§ Records for processing
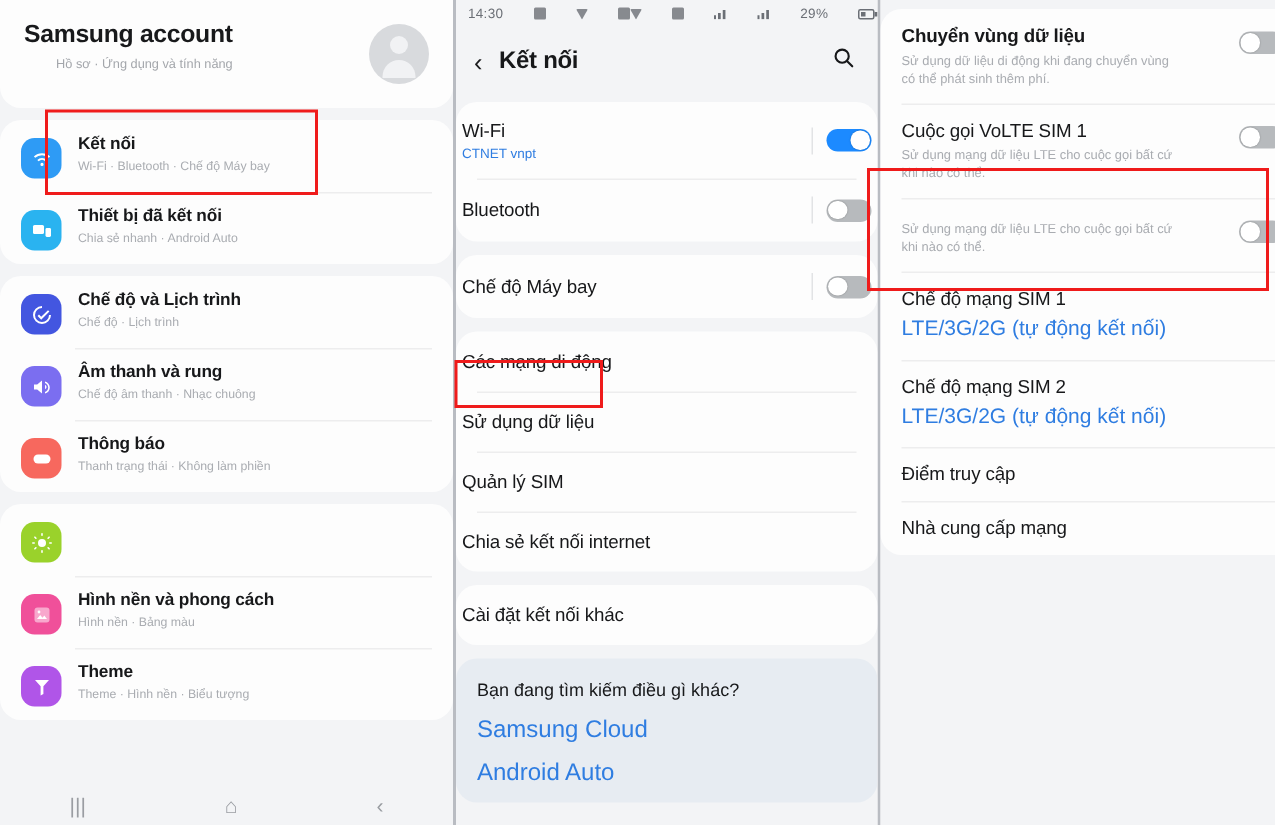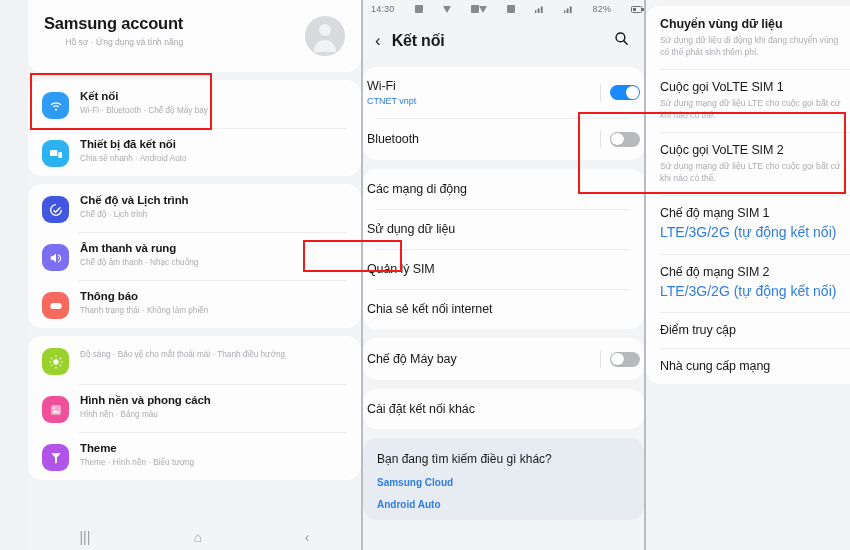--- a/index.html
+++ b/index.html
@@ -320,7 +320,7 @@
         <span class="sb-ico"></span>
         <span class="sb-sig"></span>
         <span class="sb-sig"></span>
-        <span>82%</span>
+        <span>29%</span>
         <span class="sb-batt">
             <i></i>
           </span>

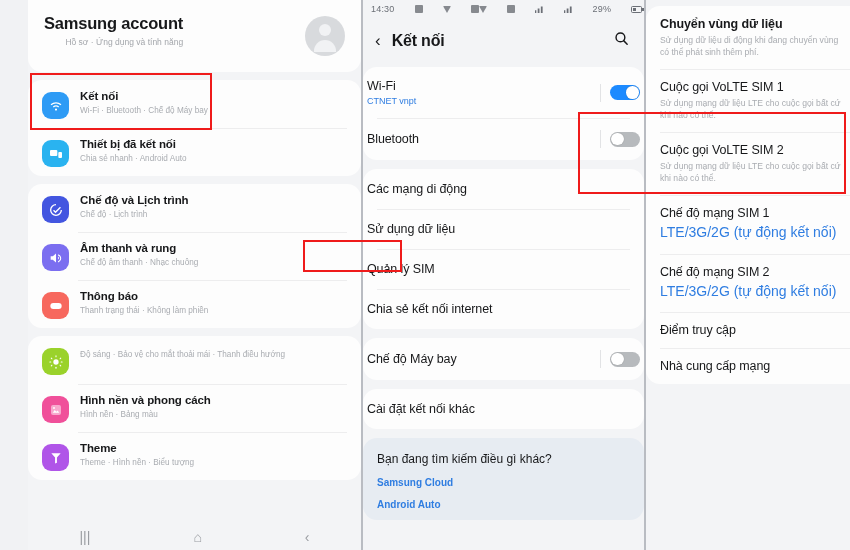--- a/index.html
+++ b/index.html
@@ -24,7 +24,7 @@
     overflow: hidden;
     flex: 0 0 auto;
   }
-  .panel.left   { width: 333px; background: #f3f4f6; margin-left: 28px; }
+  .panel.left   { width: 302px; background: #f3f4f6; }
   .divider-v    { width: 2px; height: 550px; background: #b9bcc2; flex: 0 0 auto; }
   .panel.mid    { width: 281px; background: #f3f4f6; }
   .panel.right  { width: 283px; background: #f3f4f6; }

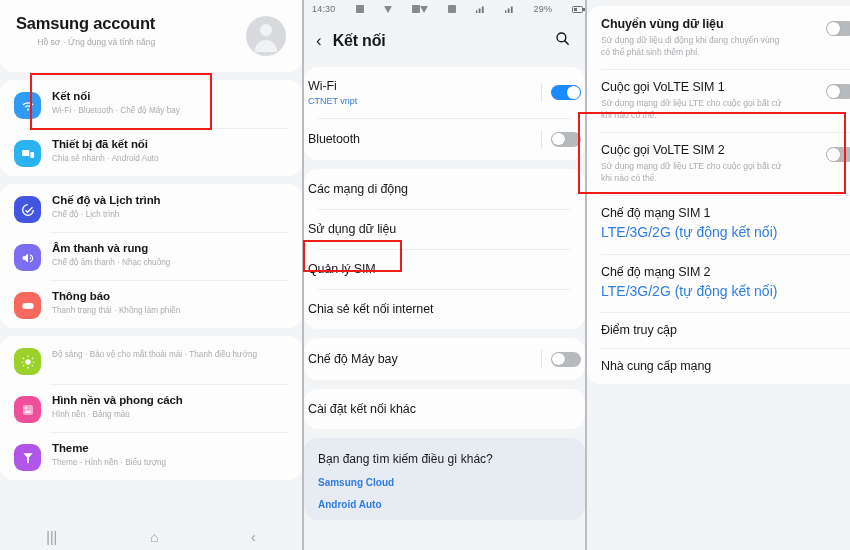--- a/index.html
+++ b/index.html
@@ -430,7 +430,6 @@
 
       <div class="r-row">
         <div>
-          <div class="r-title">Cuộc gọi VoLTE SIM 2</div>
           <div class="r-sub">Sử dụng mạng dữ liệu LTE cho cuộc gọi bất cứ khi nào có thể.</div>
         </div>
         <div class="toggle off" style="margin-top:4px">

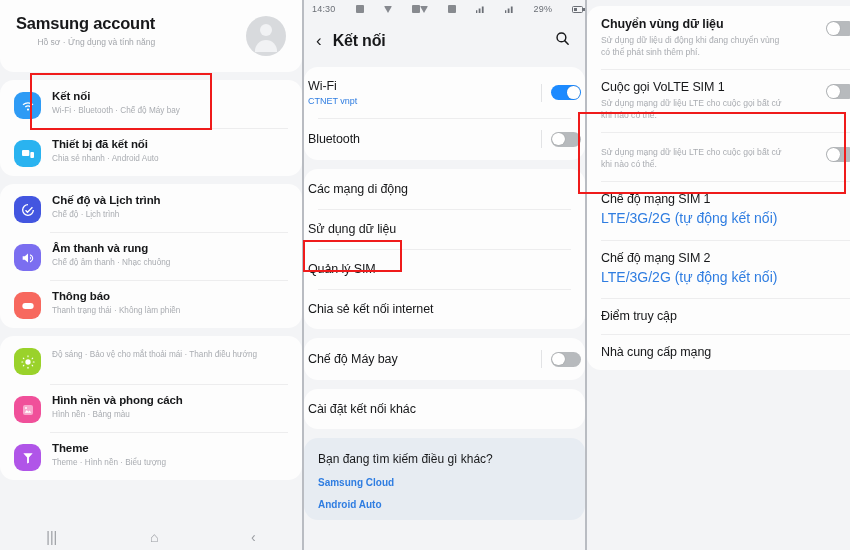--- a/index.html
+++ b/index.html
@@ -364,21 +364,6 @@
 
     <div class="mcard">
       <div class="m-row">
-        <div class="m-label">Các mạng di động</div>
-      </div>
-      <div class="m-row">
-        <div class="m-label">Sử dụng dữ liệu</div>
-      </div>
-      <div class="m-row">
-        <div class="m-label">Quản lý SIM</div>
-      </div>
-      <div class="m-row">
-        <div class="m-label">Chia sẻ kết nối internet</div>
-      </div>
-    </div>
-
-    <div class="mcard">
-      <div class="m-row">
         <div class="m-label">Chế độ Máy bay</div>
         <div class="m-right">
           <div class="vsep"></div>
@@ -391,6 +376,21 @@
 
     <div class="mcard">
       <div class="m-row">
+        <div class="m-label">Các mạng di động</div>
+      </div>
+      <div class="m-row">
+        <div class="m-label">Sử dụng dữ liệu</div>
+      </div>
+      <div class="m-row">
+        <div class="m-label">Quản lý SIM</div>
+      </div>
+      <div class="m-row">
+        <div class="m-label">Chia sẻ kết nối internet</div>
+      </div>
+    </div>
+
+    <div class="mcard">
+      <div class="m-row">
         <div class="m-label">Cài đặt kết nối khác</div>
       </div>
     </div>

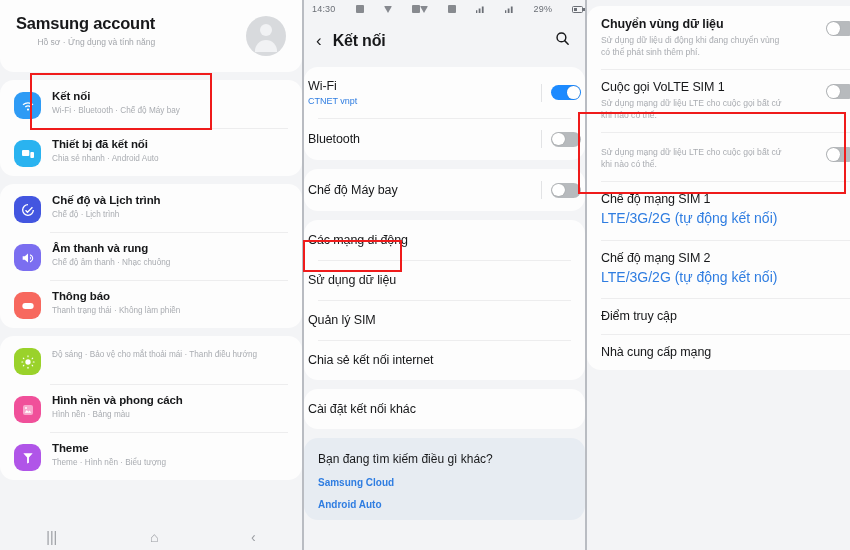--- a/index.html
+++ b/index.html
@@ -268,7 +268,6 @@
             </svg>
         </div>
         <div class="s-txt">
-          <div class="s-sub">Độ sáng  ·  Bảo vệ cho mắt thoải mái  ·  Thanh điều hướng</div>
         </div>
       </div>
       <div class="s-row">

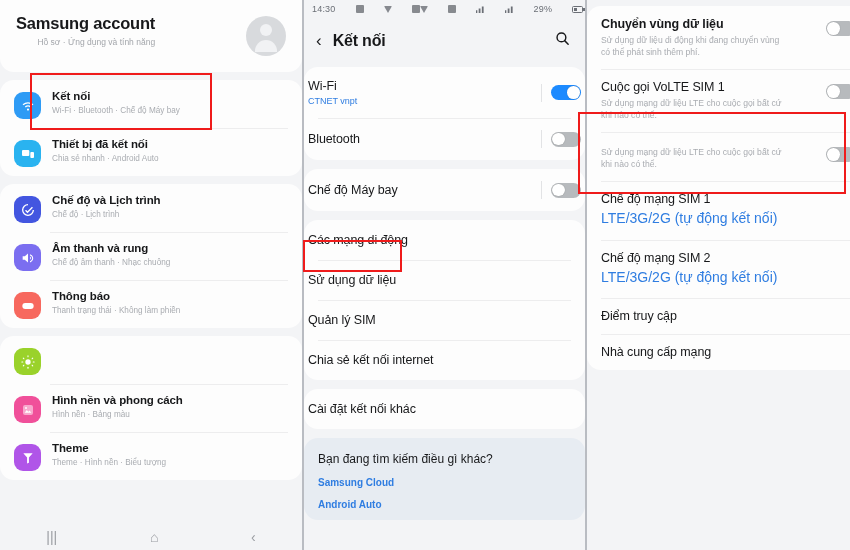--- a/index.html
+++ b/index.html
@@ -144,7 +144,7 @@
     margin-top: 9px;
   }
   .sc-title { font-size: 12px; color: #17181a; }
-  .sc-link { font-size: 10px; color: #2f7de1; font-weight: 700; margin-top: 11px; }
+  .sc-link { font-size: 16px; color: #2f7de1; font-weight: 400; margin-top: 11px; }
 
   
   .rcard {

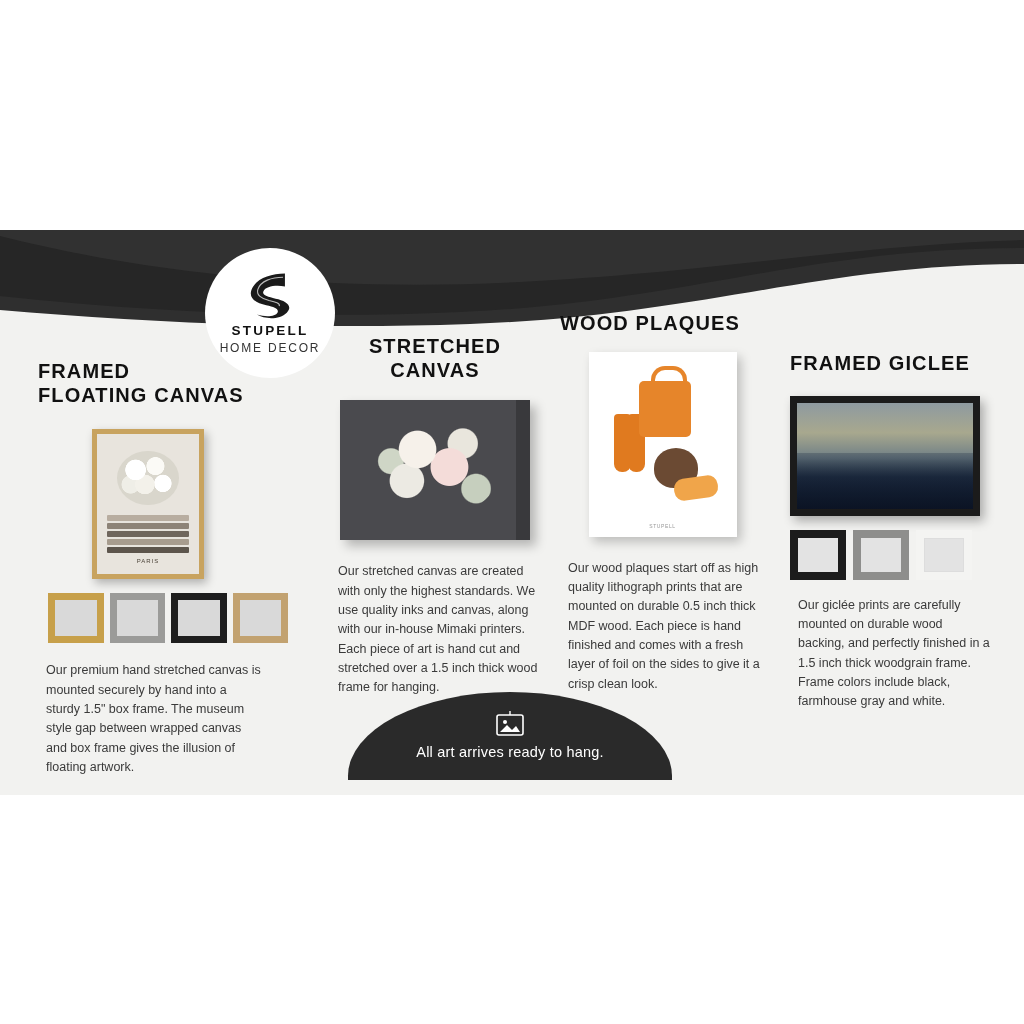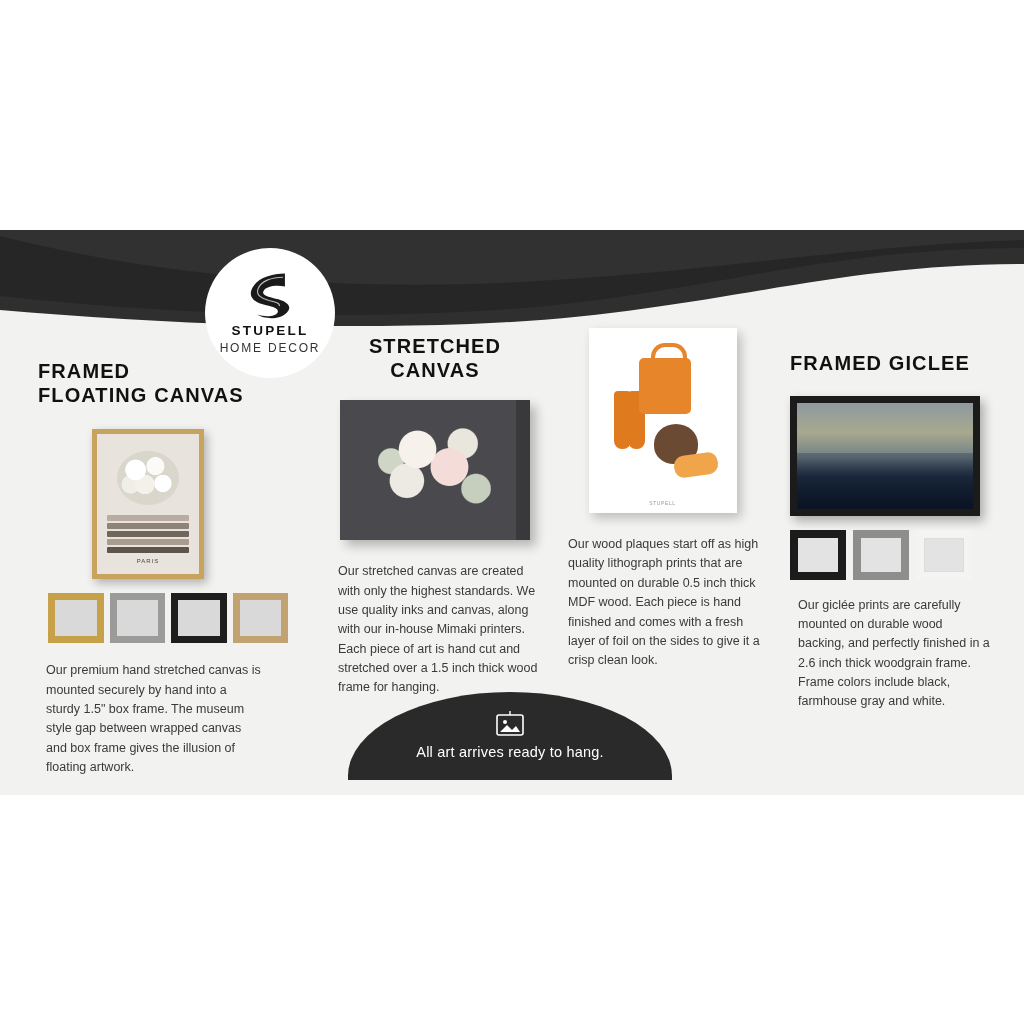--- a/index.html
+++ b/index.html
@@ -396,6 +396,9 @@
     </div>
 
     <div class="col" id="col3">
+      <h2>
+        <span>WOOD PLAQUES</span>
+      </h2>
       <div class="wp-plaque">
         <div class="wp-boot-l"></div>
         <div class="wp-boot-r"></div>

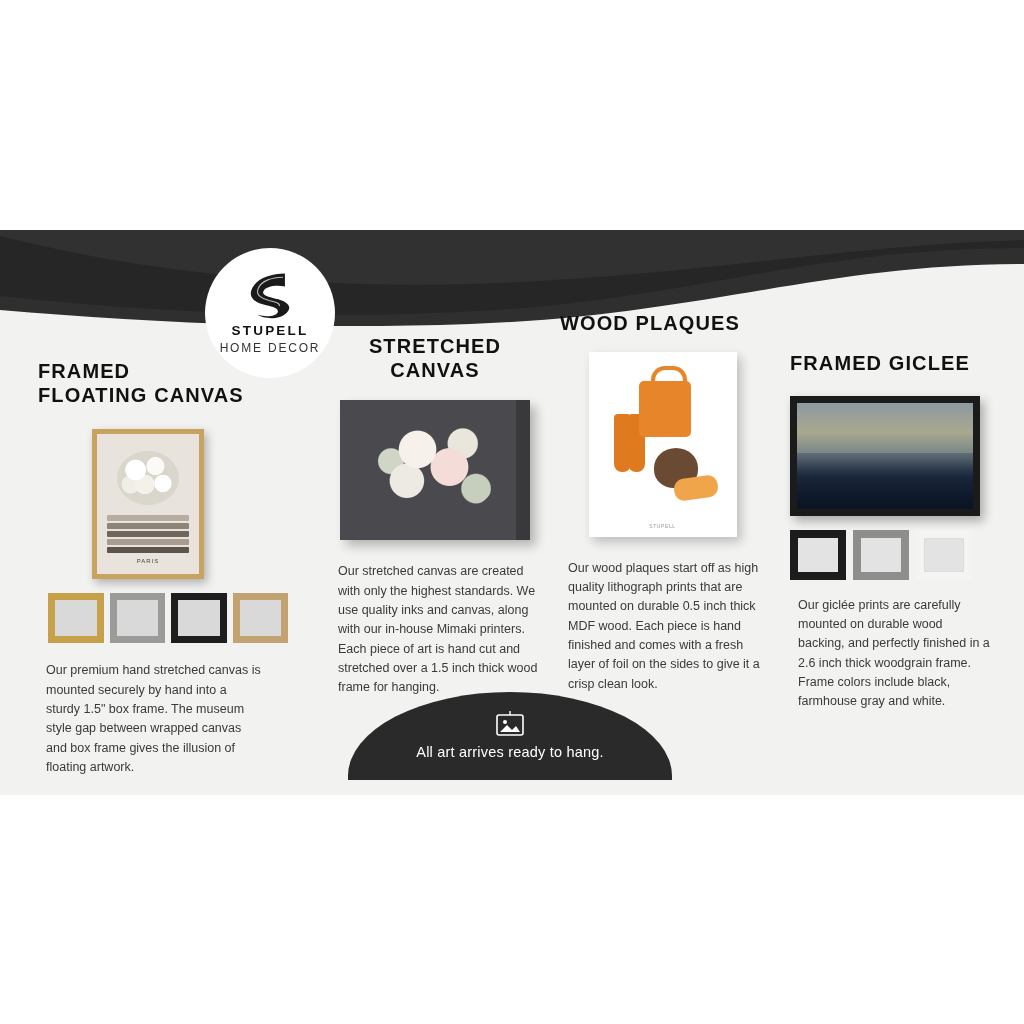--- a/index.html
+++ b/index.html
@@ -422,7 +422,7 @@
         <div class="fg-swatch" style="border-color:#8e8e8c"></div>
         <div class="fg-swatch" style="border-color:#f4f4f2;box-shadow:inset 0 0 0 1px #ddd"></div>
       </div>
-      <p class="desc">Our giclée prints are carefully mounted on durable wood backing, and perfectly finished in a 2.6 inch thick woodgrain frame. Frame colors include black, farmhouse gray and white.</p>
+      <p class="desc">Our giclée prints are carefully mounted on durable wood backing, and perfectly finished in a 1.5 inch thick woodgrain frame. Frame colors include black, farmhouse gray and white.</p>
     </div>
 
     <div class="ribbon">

§ Action item
Copy out each line of the records where the string "span" appears.

§ Result of the exercise
         <span class="sb-ico"></span>
         <span class="sb-sig"></span>
         <span class="sb-sig"></span>
-        <span>82%</span>
+        <span>29%</span>
         <span class="sb-batt">
           </span>
+        <span>WOOD PLAQUES</span>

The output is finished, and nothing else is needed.